Doing anything "thread-safely" is inherently bound up with your threads implementation. You have to depend on something, even if it's only the platform-dependent memory model. It is simply not possible in pure C++03 to assume anything at all about threads, which are outside the scope of the language.
One way you could do it that does not require a mutex for thread safety is to make the singleton a file static, rather than function static:
static Dog dog("Lassie");
Dog* MyClass::BadMethod()
{
return &dog;
}
The Dog instance will be initialised before the main thread runs. File static variables have a famous issue with the initialisation order, but as long as the Dog does not rely on any other statics defined in another translation unit, this should not be of concern.

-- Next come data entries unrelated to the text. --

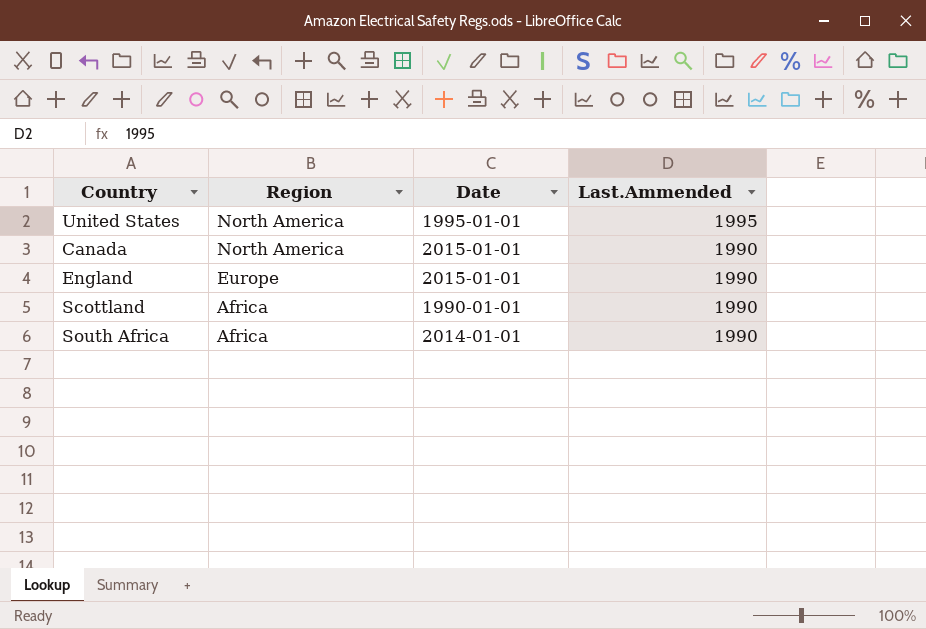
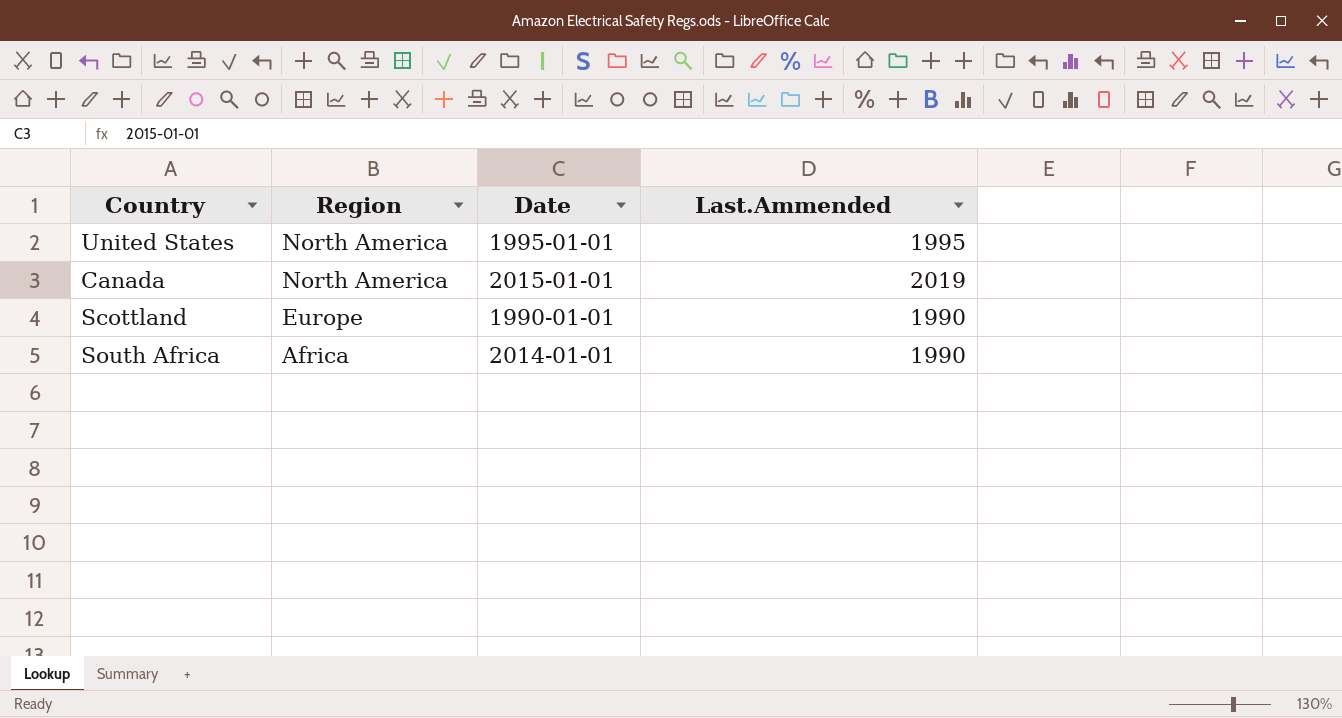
row England: Europe | 2015-01-01 | 1990 -> none
Canada | Last.Ammended: 1990 -> 2019
Scottland | Region: Africa -> Europe

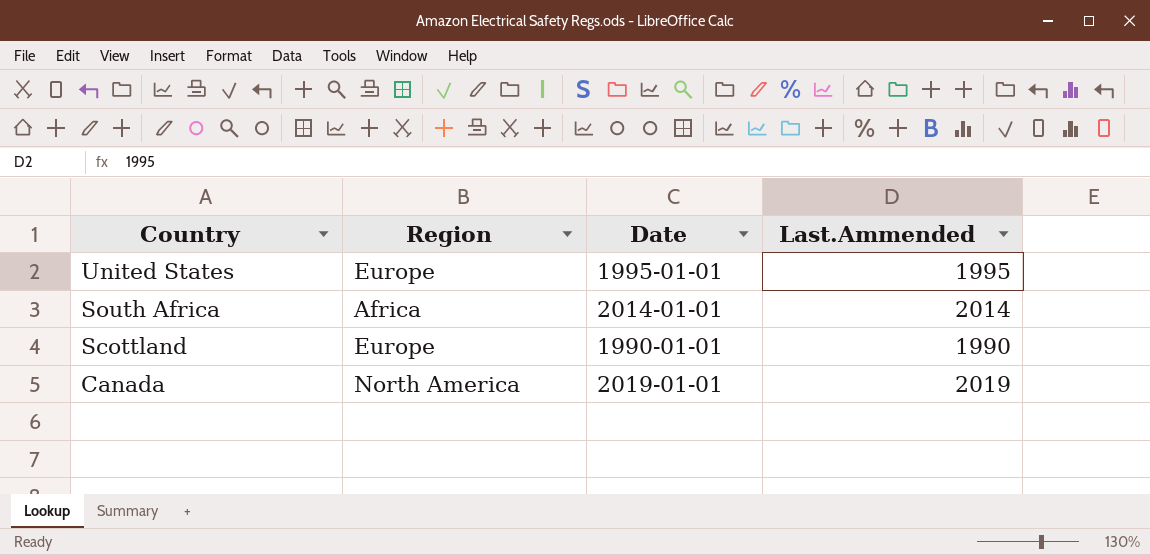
row order: Region descending -> Country descending
United States | Region: North America -> Europe
South Africa | Last.Ammended: 1990 -> 2014
Canada | Date: 2015-01-01 -> 2019-01-01

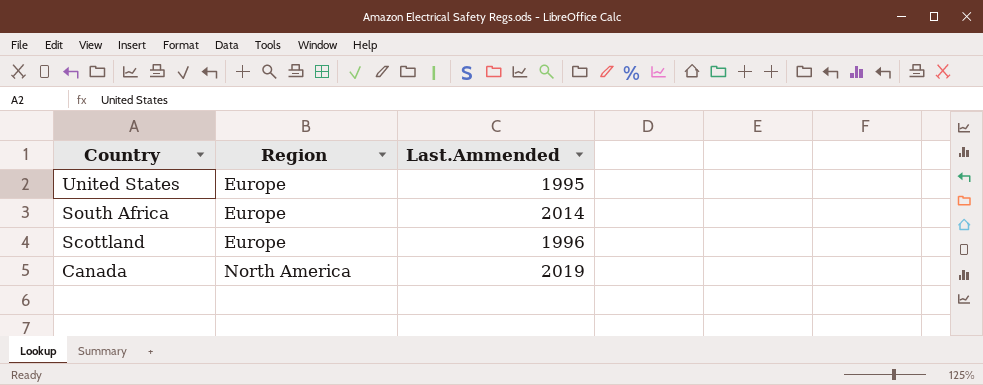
column Date | position: 3 -> none
South Africa | Region: Africa -> Europe
Scottland | Last.Ammended: 1990 -> 1996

The only way I know of to guarantee you won't have threading issues with non-protected resources like your "static Dog" is to make it a requirement that they're all instantiated before any threads are created.
This could be as simple as just documenting that they have to call a MyInit() function in the main thread before doing anything else. Then you construct MyInit() to instantiate and destroy one object of each type that contains one of those statics.
The only other alternative is to put another restriction on how they can use your generated code (use Boost, Win32 threads, etc). Either of those solutions are acceptable in my opinion - it's okay to generate rules that they must follow.
If they don't follow the rules as set out by your documentation, then all bets are off. The rule that they must call an initialization function or be dependent on Boost is not unreasonable to me.
AFAIK, the only time this has been done safely and without mutexes or prior initialisation of global instances is in Matthew Wilson's Imperfect C++, which discusses how to do this using a "spin mutex". I'm not near to my copy of it, so can't tell you any more precisely at this time.
IIRC, there are some examples of the use of this inside the STLSoft libraries, though I can't remember which components at this time.